Lucien de Samosate (120-180 apr.J.-C.) est né au deuxième siècle de notre ère, en Syrie. Après des études de philosophie et d’éloquence, il donne des cours en tant que rhéteur. Il a beaucoup voyagé (Gaules, Grèce, Asie Mineure) et s’établit en Égypte où il obtient un poste dans l’administration impériale. Esprit brillant, il a rédigé de nombreuses œuvres (on lui attribue 86 écrits) de nature variée.

L’extrait ci-dessous est issu de son Éloge du parasite, petit traité dans lequel il entend démontrer, dans un dialogue plein de drôlerie, que le métier de parasite est de loin le meilleur et le plus noble qui soit. Il en profite pour égratigner philosophes et orateurs, dans de nombreuses tirades savoureuses, le parasite apparaissant finalement bien plus vertueux que ceux qui en font profession. 


 

« Sur l’agora ou dans les tribunaux, on ne voit guère le parasite. Il faut dire que ces lieux conviennent mieux aux sycophantes (délateurs professionnels) et que rien de ce qui s’y passe n’est de bon ton. En revanche, le parasite fréquente palestres, gymnases et banquets. Il en est même l’ornement. Pour ce qui est du corps, peut-on comparer un philosophe ou un orateur nu à un parasite ? Quand en on voit un dans un gymnase, n’est-il pas plutôt la risée du lieu ? Dans un endroit désert, on les imagine mal résister à une bête féroce, alors que le parasite attend de pied ferme et soutient facilement ce genre d’attaques, habitué qu’il est, dans les festins, à se mesurer avec ces animaux. (…)

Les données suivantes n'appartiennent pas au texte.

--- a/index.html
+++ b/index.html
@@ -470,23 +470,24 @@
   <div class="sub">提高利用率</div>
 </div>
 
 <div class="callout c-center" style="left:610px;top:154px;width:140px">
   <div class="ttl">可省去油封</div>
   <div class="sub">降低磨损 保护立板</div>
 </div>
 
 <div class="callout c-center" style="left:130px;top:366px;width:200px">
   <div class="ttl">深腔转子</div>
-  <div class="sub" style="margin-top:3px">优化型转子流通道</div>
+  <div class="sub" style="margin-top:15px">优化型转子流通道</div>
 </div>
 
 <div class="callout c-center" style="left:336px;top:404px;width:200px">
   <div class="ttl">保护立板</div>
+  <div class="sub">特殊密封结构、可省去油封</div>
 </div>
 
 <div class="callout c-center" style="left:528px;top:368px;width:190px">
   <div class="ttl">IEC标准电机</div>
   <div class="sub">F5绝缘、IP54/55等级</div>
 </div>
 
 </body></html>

Dans un banquet, enfin, qui arrive à la cheville d’un parasite pour ce qui est des plaisanteries ou de l’appétit ? Qui égaie le mieux les convives ? Celui qui chante et badine, ou celui qui ne rit jamais, drapé dans un manteau râpé jusqu’à la corde comme s’il était venu à des funérailles ? Un philosophe dans un banquet me fait l’impression d’un chien dans un bain.

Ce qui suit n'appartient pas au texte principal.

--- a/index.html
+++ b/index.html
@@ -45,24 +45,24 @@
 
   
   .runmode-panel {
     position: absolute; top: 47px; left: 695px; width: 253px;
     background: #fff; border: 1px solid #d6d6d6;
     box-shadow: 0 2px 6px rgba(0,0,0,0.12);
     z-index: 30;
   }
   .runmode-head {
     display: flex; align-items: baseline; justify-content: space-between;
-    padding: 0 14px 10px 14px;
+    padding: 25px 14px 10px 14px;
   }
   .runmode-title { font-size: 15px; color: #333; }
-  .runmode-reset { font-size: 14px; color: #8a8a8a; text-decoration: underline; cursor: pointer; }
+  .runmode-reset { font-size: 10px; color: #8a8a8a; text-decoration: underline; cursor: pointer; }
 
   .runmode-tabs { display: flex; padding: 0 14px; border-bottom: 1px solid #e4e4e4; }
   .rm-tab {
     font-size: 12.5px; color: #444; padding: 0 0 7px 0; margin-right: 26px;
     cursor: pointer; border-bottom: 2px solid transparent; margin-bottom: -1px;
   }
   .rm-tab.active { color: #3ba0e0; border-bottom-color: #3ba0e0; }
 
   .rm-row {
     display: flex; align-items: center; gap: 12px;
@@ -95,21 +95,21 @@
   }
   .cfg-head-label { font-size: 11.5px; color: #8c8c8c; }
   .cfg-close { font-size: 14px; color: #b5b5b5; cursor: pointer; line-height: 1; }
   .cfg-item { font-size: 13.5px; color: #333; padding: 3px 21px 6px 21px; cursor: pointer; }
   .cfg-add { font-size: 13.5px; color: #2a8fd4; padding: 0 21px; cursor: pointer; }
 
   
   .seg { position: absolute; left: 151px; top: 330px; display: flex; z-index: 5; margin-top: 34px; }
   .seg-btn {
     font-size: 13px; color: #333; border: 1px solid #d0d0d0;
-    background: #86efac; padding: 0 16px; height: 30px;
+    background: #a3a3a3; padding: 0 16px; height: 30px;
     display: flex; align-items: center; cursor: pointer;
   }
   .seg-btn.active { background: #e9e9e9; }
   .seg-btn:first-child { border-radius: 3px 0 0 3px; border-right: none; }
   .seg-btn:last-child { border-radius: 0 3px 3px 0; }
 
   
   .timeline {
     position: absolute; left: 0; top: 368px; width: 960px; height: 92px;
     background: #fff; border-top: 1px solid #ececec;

Mais venons-en à la  vie même du parasite. Examinons-la et comparons-la avec celle du philosophe. Que voyons-nous ? Le parasite n’a jamais eu que dédain pour la gloire, et se soucie fort peu de ce qu’on pense de lui. Les orateurs et les philosophes en revanche, nous les voyons tous – pas seulement quelques-uns ! – préoccupés par les vaines fumées de la gloire et – honte plus grande encore – par l’argent. Le parasite, lui, éprouve pour l’argent une indifférence plus parfaite que celle qu’on éprouve pour les cailloux du rivage. À ses yeux, l’or ne diffère en rien du feu. Les orateurs, au contraire, et, chose plus effroyable, ceux-là même qui se prétendent philosophes sont d’une mesquinerie extrême. Parmi les philosophes – pour ne rien dire des orateurs ! – qui jouissent aujourd’hui de la meilleure réputation, l’un s’est laissé acheter pour défendre une cause, tandis qu’un autre exige une pension d’un roi chez qui il habite, et c’est pour cet argent que, sans honte aucune, il demeure loin de son pays, tout vieux qu’il est, stipendié comme un prisonnier indien ou scythe, indifférent à la mauvaise réputation qu’il se fait. Et combien d’autres faiblesses trouvera-t-on chez les philosophes : chagrins, colères, envies et désirs de toutes sortes ? Le parasite, lui, est exempt de tous ces défauts. Capable de supporter tous les maux, rien ni personne ne peut l’irriter. S’il se fâche quelquefois, sa colère est sans conséquence : elle fait plutôt rire et réjouit la compagnie. Il est moins que personne sujet à l’affliction, car son métier lui épargne gracieusement tout motif de chagrin. Il n’a ni bien, ni maison, ni serviteur, ni femme, ni enfants, toutes choses dont la perte afflige nécessairement ceux qui les possèdent. Enfin il ne désire ni la gloire, ni la richesse ».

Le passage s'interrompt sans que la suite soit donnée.